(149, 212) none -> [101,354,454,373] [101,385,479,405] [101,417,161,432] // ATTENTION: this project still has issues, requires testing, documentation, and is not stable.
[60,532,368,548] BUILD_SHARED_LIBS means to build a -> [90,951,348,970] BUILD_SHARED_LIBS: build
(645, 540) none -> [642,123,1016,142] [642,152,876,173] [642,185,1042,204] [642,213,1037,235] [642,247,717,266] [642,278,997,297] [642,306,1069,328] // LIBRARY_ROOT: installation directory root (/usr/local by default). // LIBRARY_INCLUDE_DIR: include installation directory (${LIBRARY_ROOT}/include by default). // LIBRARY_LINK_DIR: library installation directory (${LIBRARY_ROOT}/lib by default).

--

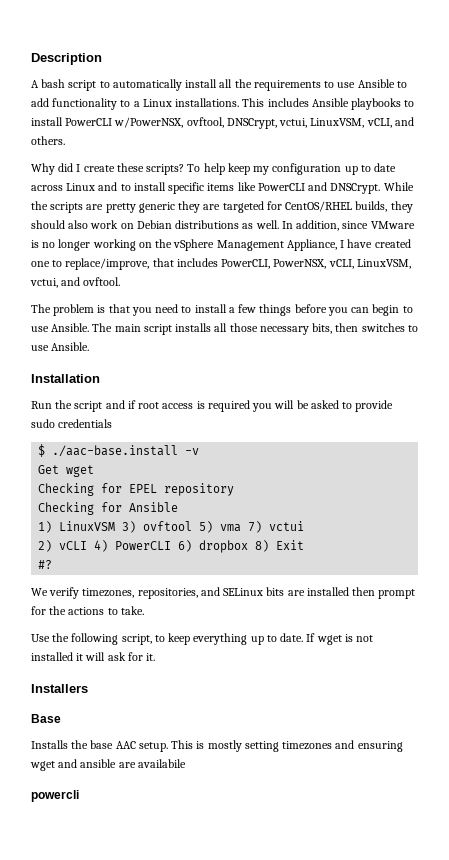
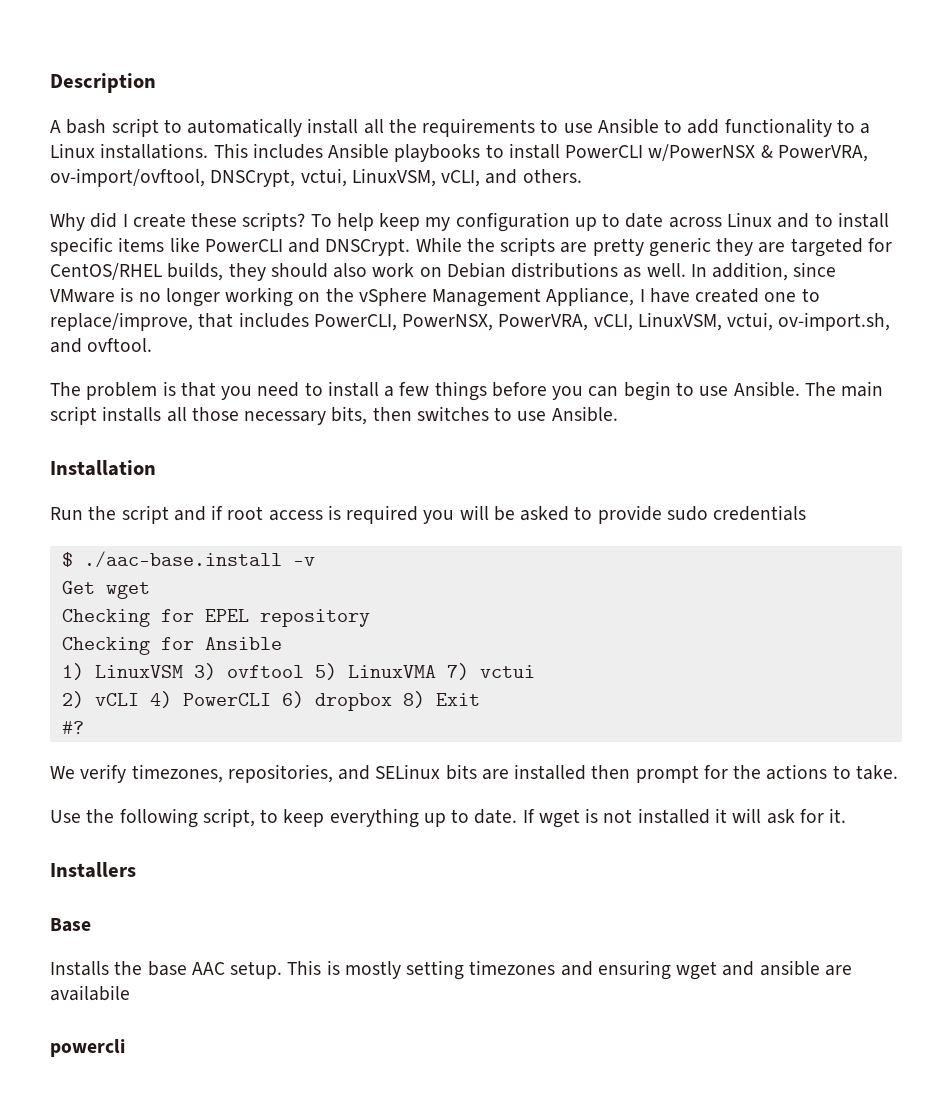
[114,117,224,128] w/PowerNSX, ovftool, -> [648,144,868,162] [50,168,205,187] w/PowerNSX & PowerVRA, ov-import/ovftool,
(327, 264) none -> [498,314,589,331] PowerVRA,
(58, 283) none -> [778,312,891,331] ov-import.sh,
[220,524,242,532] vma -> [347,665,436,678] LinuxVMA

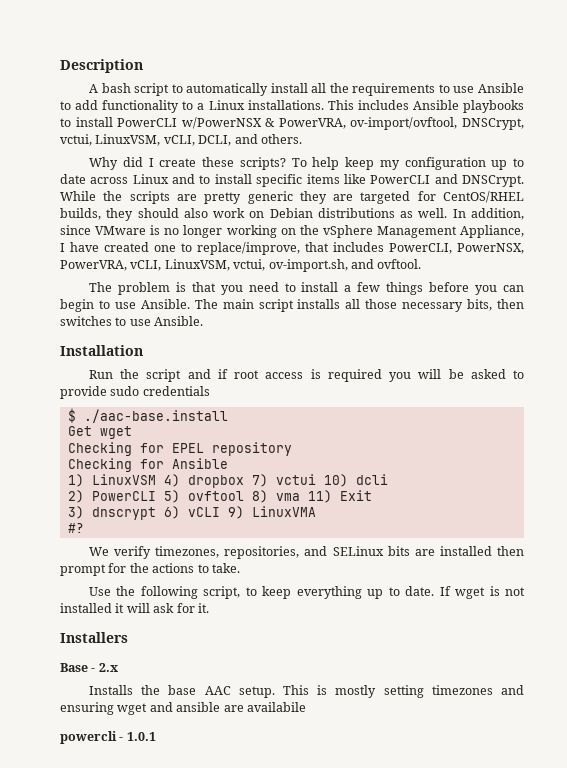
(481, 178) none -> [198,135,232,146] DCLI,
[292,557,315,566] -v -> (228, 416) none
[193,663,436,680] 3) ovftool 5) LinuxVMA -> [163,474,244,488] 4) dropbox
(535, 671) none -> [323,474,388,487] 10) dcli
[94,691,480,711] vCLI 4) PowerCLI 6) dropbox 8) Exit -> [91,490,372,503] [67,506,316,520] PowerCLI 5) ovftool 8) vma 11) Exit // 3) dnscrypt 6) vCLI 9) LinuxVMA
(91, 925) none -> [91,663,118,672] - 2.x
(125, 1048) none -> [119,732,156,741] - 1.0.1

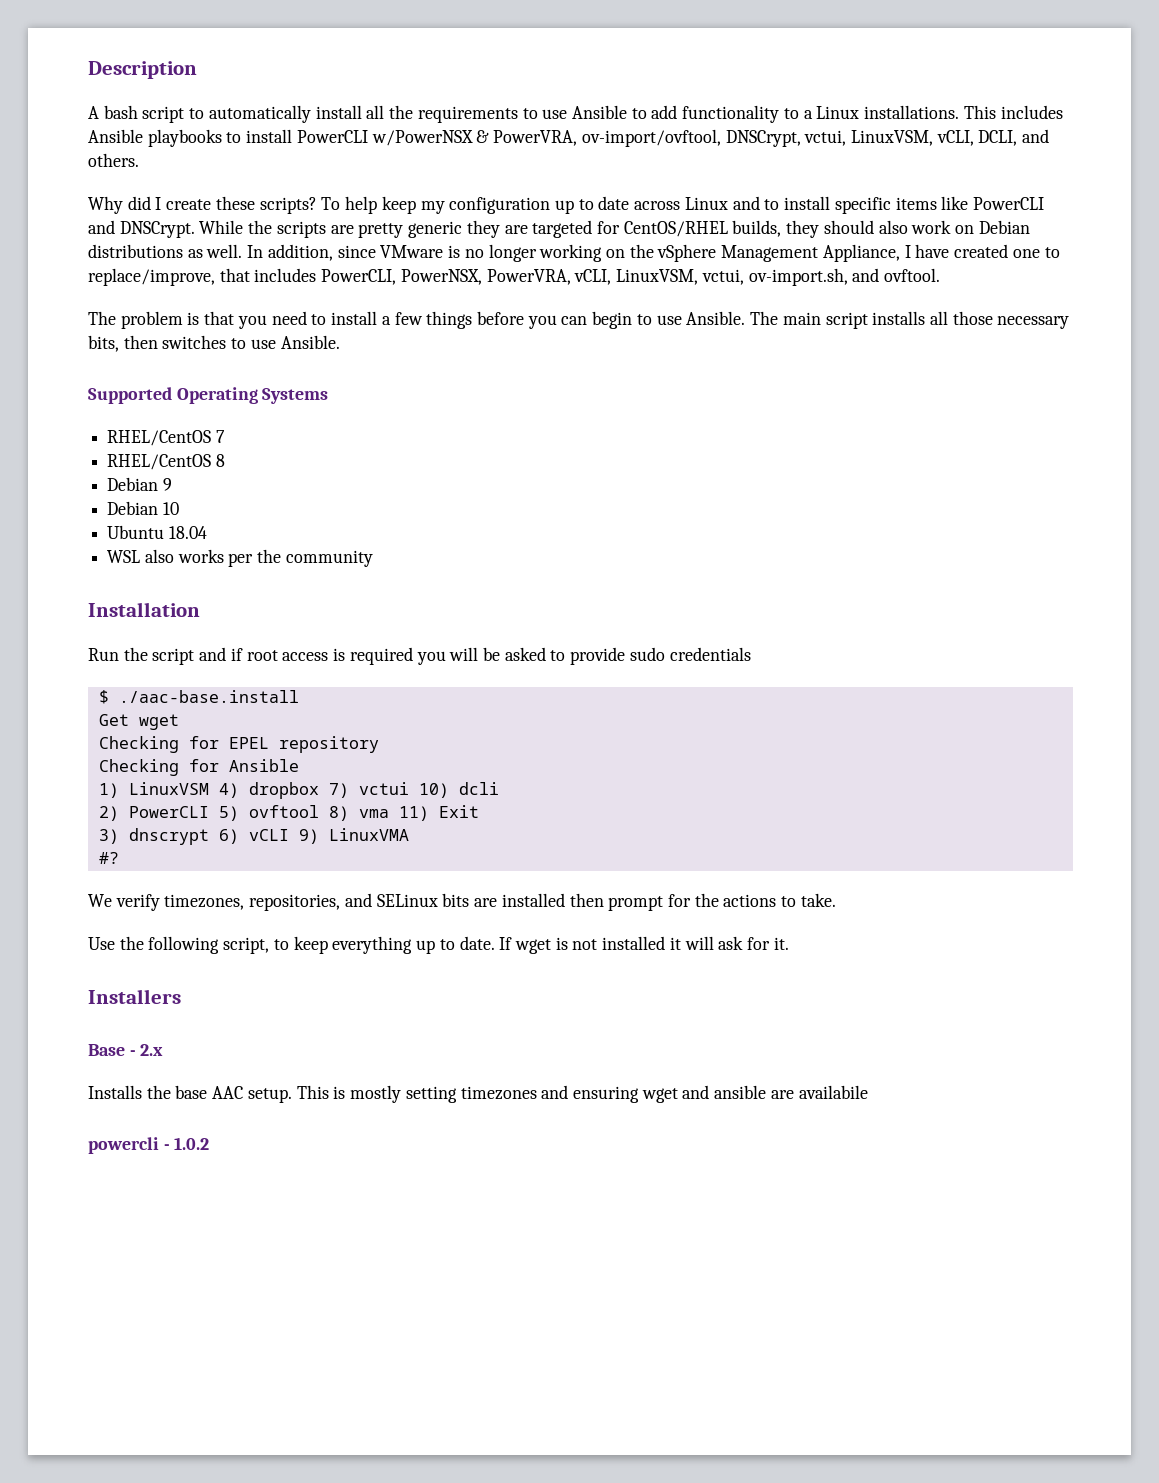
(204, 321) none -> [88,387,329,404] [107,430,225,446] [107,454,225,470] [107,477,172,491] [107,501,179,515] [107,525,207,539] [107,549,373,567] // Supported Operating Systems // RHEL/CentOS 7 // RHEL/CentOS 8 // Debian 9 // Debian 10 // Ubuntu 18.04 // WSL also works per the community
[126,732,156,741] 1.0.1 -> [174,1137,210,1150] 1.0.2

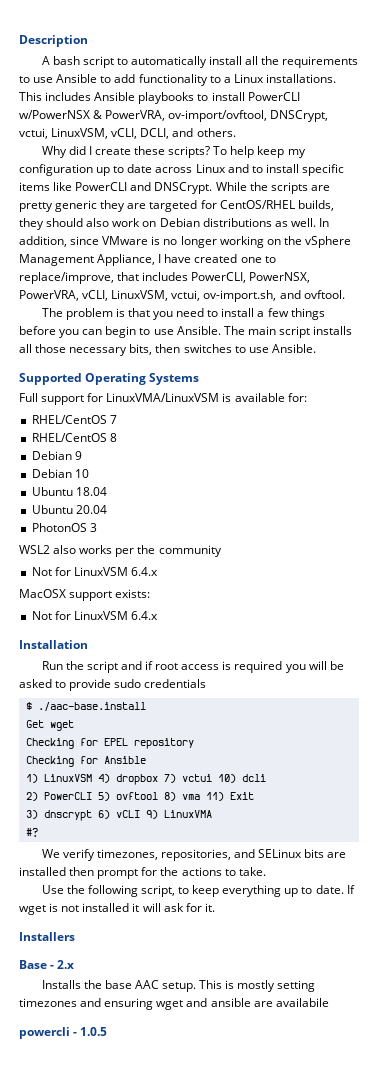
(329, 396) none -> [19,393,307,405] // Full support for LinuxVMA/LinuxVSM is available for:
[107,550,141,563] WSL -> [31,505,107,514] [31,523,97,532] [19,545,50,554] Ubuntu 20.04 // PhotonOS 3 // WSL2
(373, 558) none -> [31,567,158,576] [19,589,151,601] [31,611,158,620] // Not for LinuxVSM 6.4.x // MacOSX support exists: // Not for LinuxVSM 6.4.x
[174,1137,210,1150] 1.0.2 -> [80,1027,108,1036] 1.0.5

### INSTRUCTIONS FOR THE TASK
Collect, from the material above, every line containing the word "ovftool".

### ANSWER SPACE
[114,117,224,128] w/PowerNSX, ovftool, -> [648,144,868,162] [50,168,205,187] w/PowerNSX & PowerVRA, ov-import/ovftool,
[193,663,436,680] 3) ovftool 5) LinuxVMA -> [163,474,244,488] 4) dropbox
[94,691,480,711] vCLI 4) PowerCLI 6) dropbox 8) Exit -> [91,490,372,503] [67,506,316,520] PowerCLI 5) ovftool 8) vma 11) Exit // 3) dnscrypt 6) vCLI 9) LinuxVMA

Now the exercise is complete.